Note that due to the presence of features like CSS text-transform: uppercase,
a given code unit position in the computed innerText may not have an exact
mapping to a DOM position. In these cases, the DOM position may end up
being the same for distinct offsets in the computed innerText. Character
movement, i.e. movement by
user perceived character (see UAX #29 for more details)
can be performed by using the TC39 Intl.Segmenter,
currently a stage 4 proposal for addition to TC39 as of February 2022.
Similarly, mapping "word" and "sentence" segments to their code unit
offsets will allow authors to adjust ranges according to those concepts.
Here's an example of how a spellchecker might use Range.innerText to extract the visible text content of an editable region, perform an asynchronous spellcheck, then map those results back to Range objects which can then add visual effects via the CSS Highlight API.
async function initiateSpellcheck(editableRegion) {
// Create a range over the entire editable region.
let range = new Range();
range.setStart(editableRegion, 0);
range.setEnd(editableRegion, editableRegion.childNode.length);
// Check the visible text for spelling errors.
let editableText = range.innerText;
return Spellchecker.check(editableText).then((results) => {
// Verify text hasn't changed otherwise results are no longer
// valid.
if (editableText !== range.innerText)
return;
// `results` is an array of misspelled word + code unit offsets.

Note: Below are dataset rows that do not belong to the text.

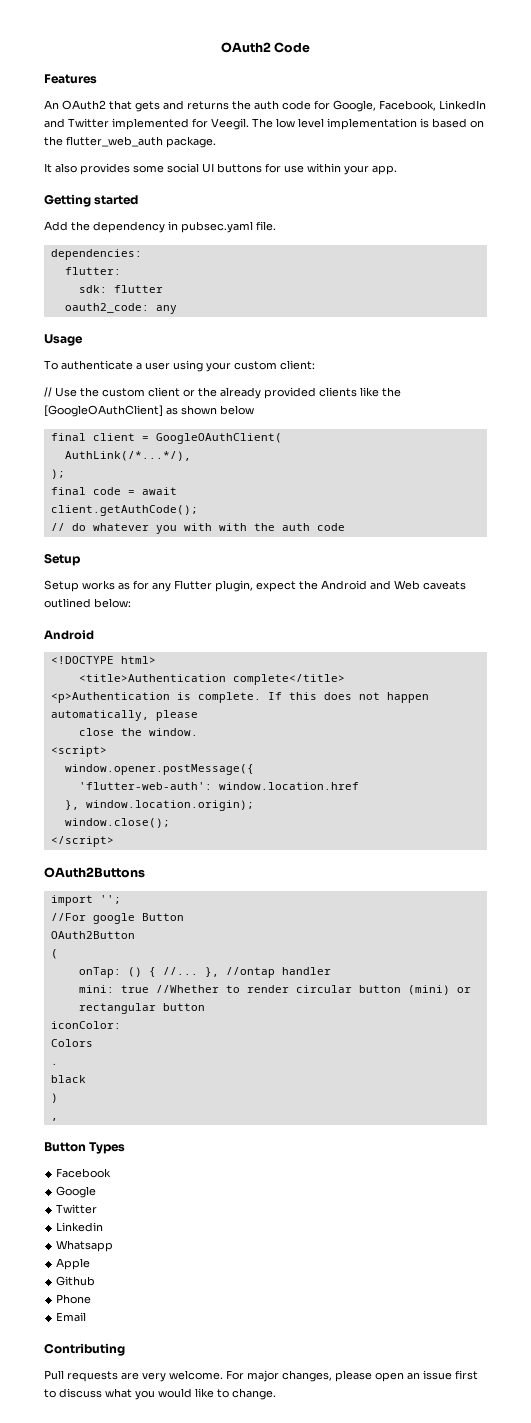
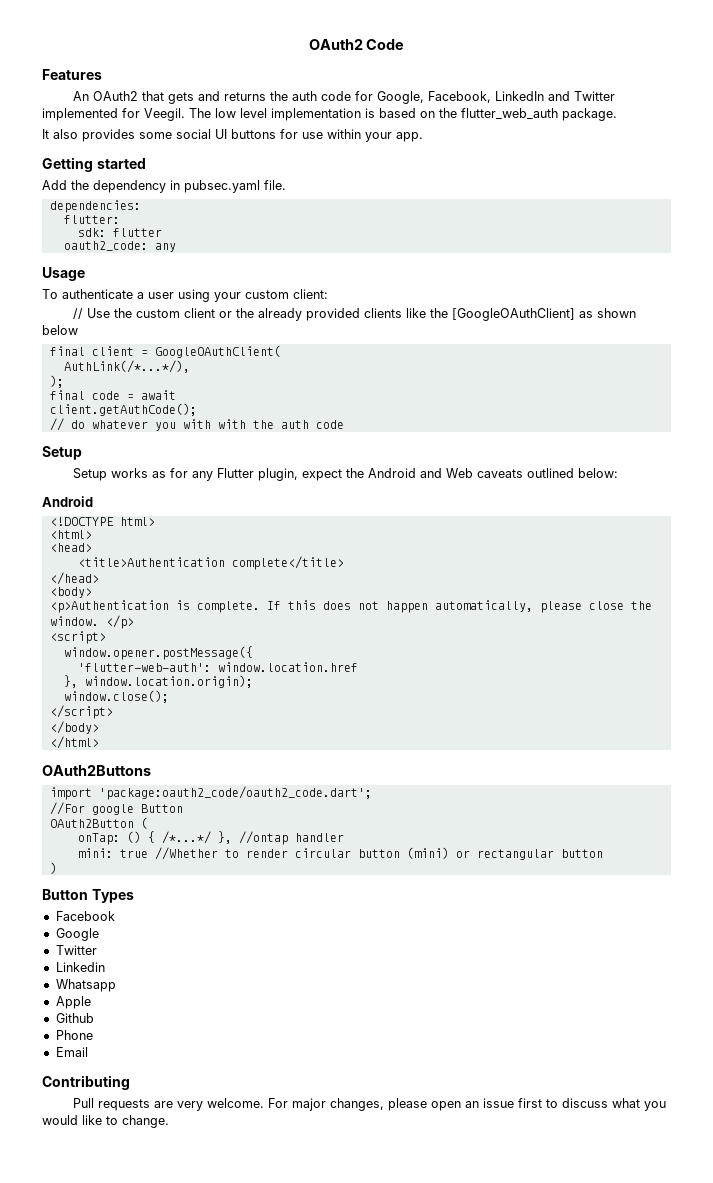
(156, 660) none -> [49,530,92,539] [49,543,92,552] // <html> // <head>
(345, 679) none -> [49,572,99,585] [49,587,92,598] // </head> // <body>
(198, 715) // -> (582, 607) none
(198, 732) none -> [105,615,134,629] </p>
(114, 841) none -> [49,721,99,734] [49,736,99,749] // </body> // </html>
[99,895,121,904] ''; -> [98,786,372,800] 'package:oauth2_code/oauth2_code.dart';
(135, 935) // -> (134, 823) none
[162,967,198,975] //... -> [161,831,211,844] /*...*/
[50,1021,121,1029] [50,1039,93,1047] [50,1063,58,1065] [50,1075,86,1083] // iconColor: // Colors // . // black -> (603, 853) none
[50,1118,58,1121] // , -> (57, 868) none

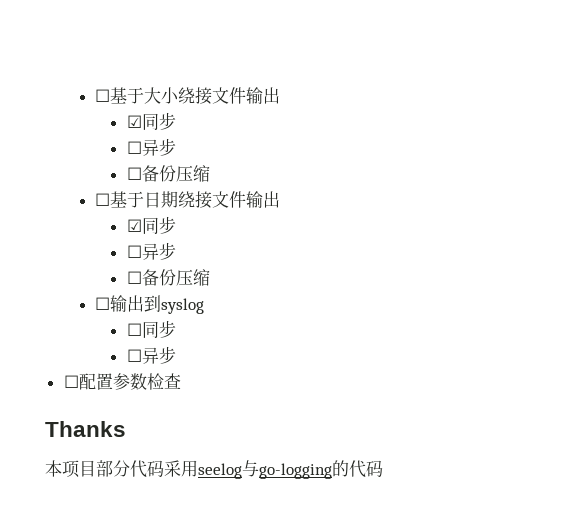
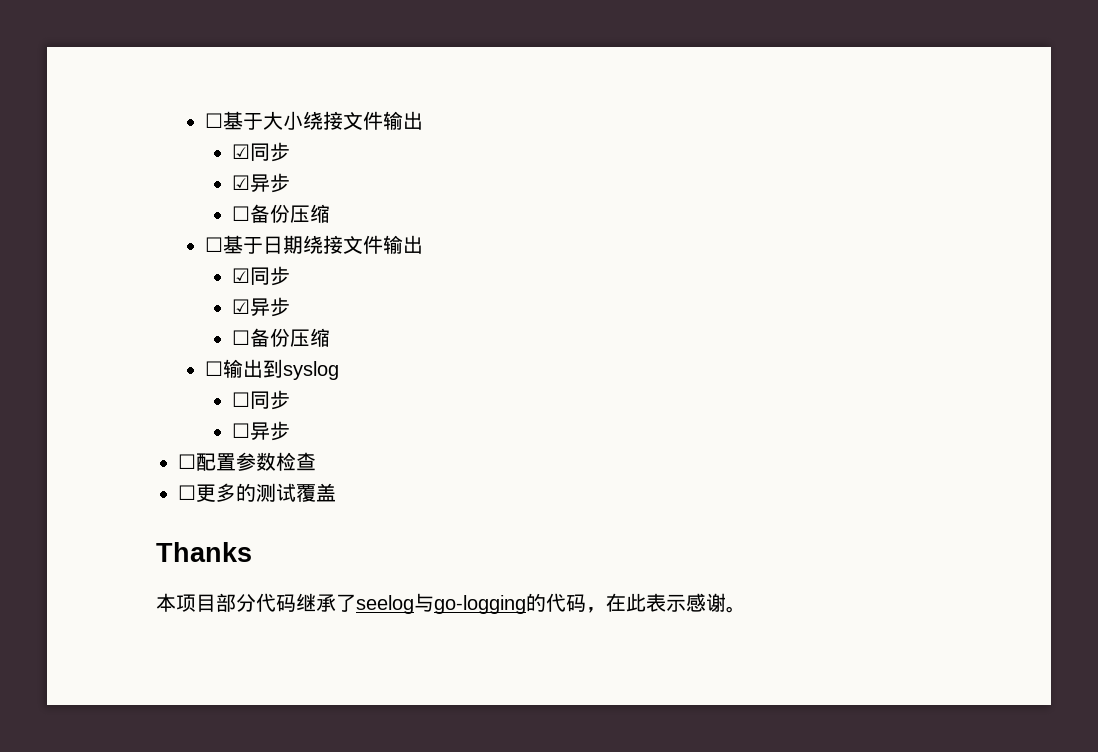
[126,141,142,154] ☐ -> [232,175,251,190] ☑
[126,245,142,258] ☐ -> [232,299,251,314] ☑
(181, 381) none -> [178,483,336,502] // ☐更多的测试覆盖
[164,460,198,477] 采用 -> [296,593,356,612] 继承了
(383, 468) none -> [586,593,746,613] ，在此表示感谢。

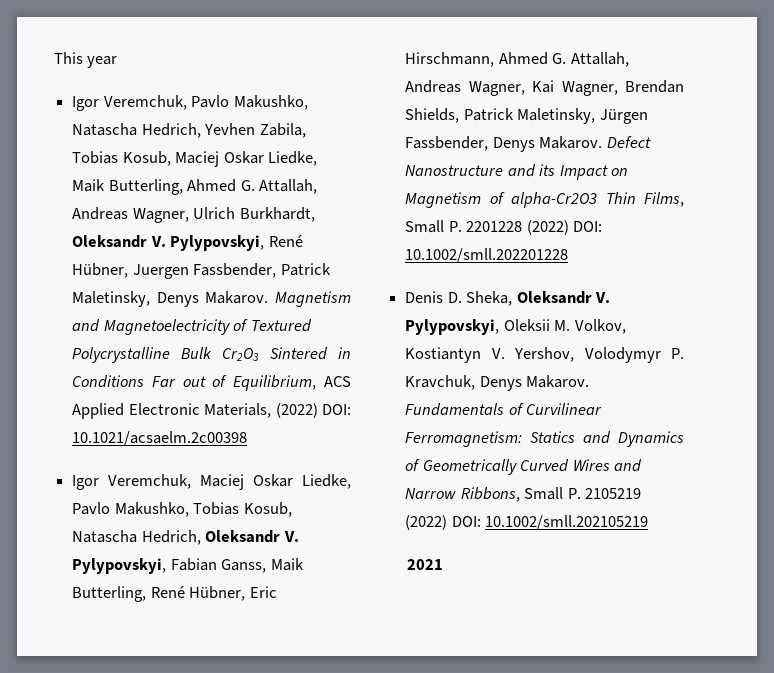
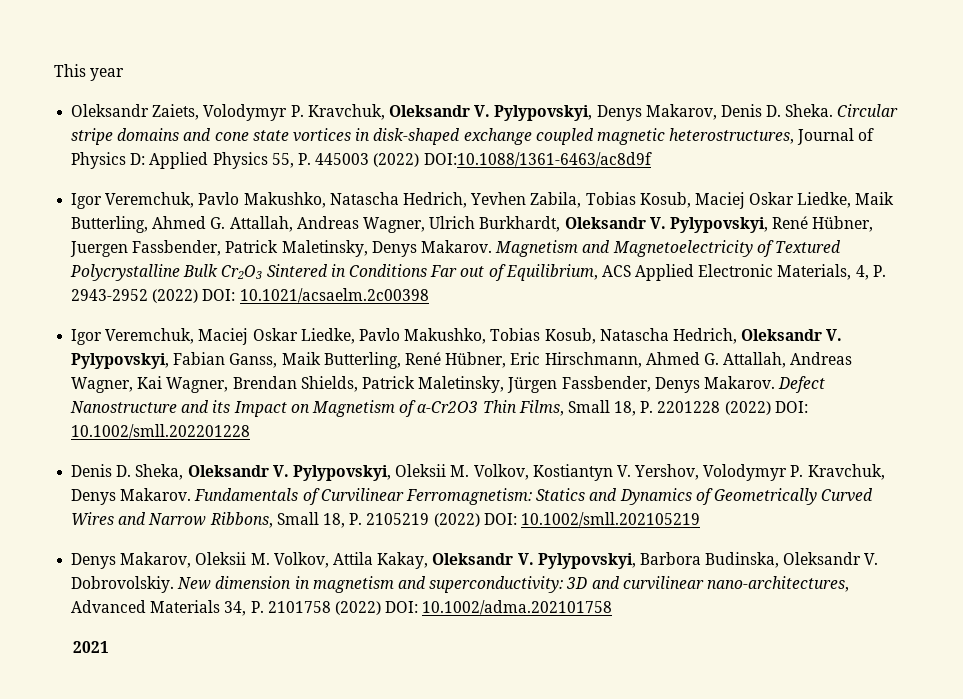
(118, 62) none -> [71,104,899,121] [71,128,875,145] [71,152,652,169] // Oleksandr Zaiets, Volodymyr P. Kravchuk, Oleksandr V. Pylypovskyi, Denys Makarov, Denis D. Sheka. Circular stripe domains and cone state vortices in disk-shaped exchange coupled magnetic heterostructures, Journal of Physics D: Applied Physics 55, P. 445003 (2022) DOI:10.1088/1361-6463/ac8d9f
(272, 410) none -> [855,265,886,280] [71,289,149,301] 4, P. 2943-2952
[511,192,598,208] alpha-Cr2O3 -> [417,401,479,413] α-Cr2O3
(445, 226) none -> [614,401,637,416] 18,
(564, 493) none -> [322,513,345,528] 18,
(649, 522) none -> [71,552,879,569] [71,576,849,593] [71,600,613,616] // Denys Makarov, Oleksii M. Volkov, Attila Kakay, Oleksandr V. Pylypovskyi, Barbora Budinska, Oleksandr V. Dobrovolskiy. New dimension in magnetism and superconductivity: 3D and curvilinear nano-architectures, Advanced Materials 34, P. 2101758 (2022) DOI: 10.1002/adma.202101758

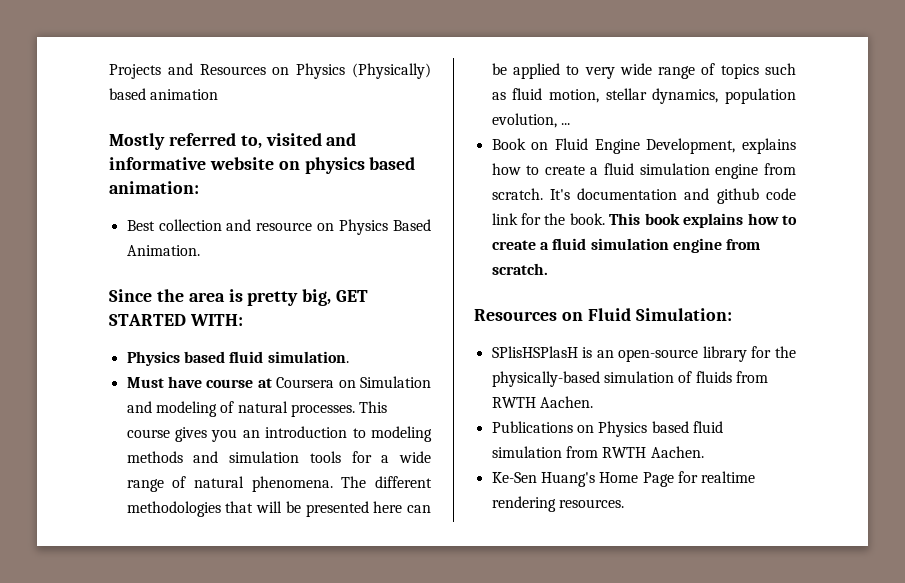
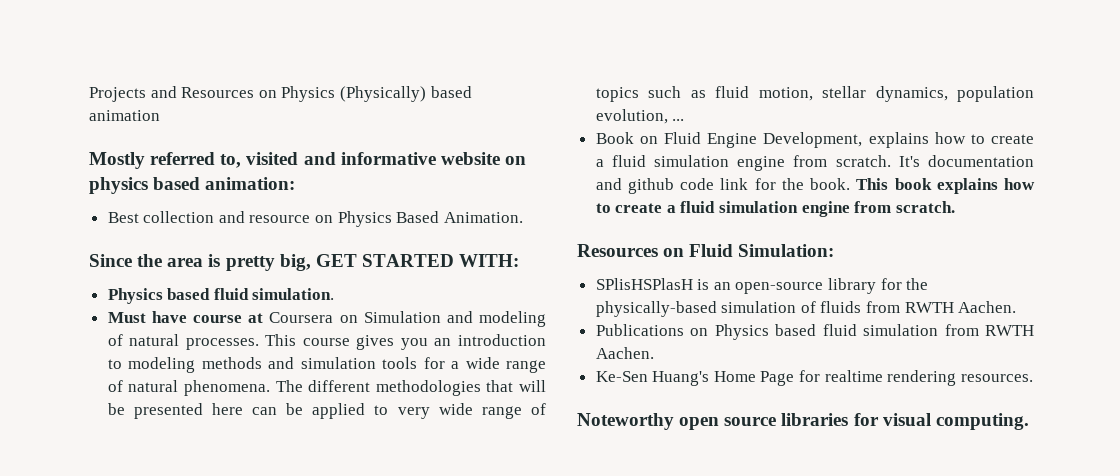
(624, 503) none -> [577,413,1029,430] // Noteworthy open source libraries for visual computing.

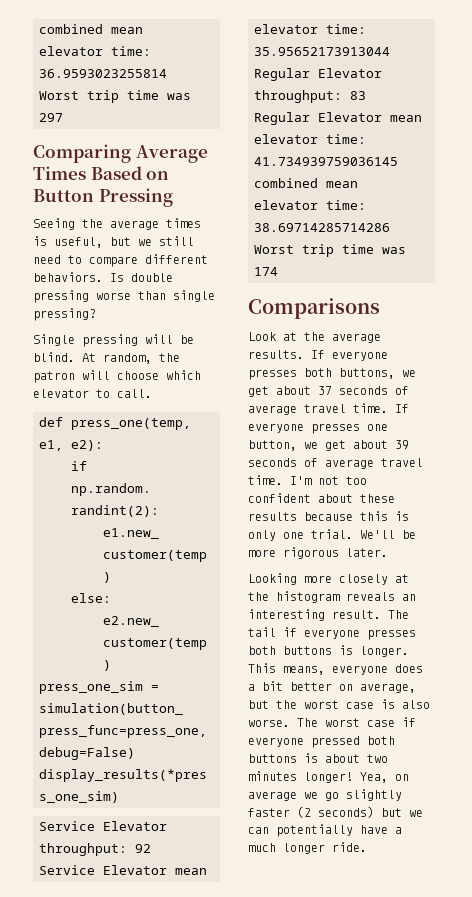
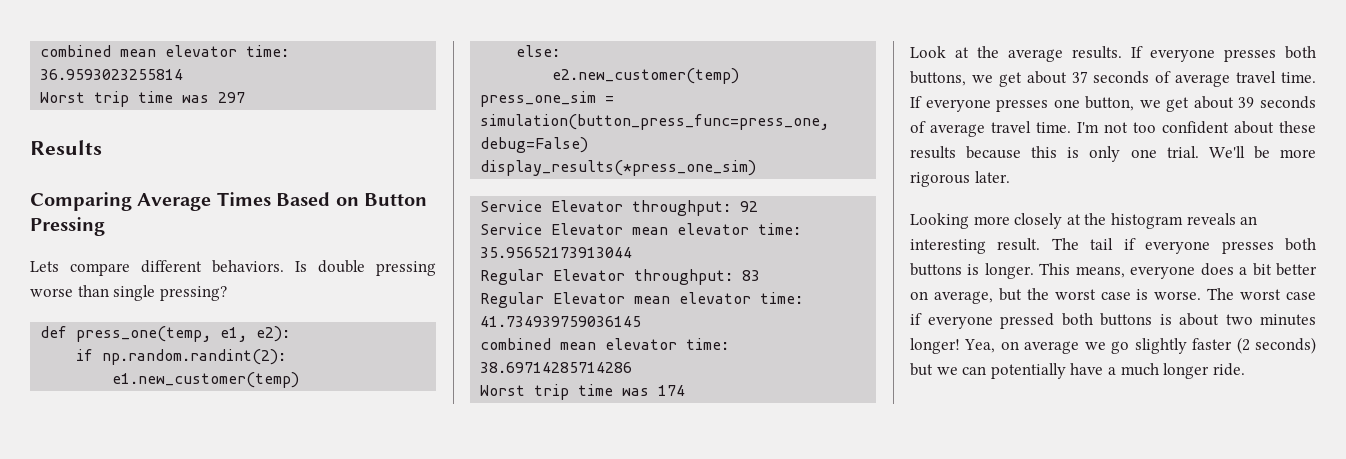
(63, 117) none -> [30,140,102,155] // Results
[33,218,201,230] [33,236,194,248] [33,255,82,264] Seeing the average times is useful, but we still need to -> [30,261,59,272] Lets
[33,334,194,347] [33,352,180,364] [33,370,201,383] [33,389,152,398] // Single pressing will be blind. At random, the patron will choose which elevator to call. -> (227, 293) none
[248,298,380,319] // Comparisons -> (686, 390) none
[402,700,430,709] also -> (1149, 294) none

results.forEach((result) => {
let misspelling = new Range(range);
misspelling.adjust("start", result.offset);
misspelling.collapse(/*toStart*/ true);
misspelling.adjust("end", result.text.length);
// Add misspelling range to highlight map so that the
// squiggles are drawn underneath via Highlight API.
CSS.highlights.set("misspellings", new Highlight(new StaticRange(mispelling)));
});
});
}enum Endpoint {
"start",
"end"
}
partial interface Range {
readonly DOMString innerText;
void adjust(Endpoint endpoint, long codeunits);
}
No considerable privacy and security concerns are expected, but we welcome community feedback. In particular, the only additional information this proposal exposes is a mapping between computed text and DOM, both of which are already accessible via JavaScript.
DOM positions and innerText do not always map 1:1. In these situations we will need to be careful to precisely define how the API behaves (i.e. moving by a code unit may not end up adjusting the DOM Range).
Movement through bi-directional text can be done visually or logically.
Currently Blink only performs logical movement, which seems to be a good
fit when the adjust() abstraction is operating on code units. However, if
this evolves we will need to consider if the movement should be
configuable, follow user preference, or limited to logical movement
only (or perhaps needs more evaluation independently).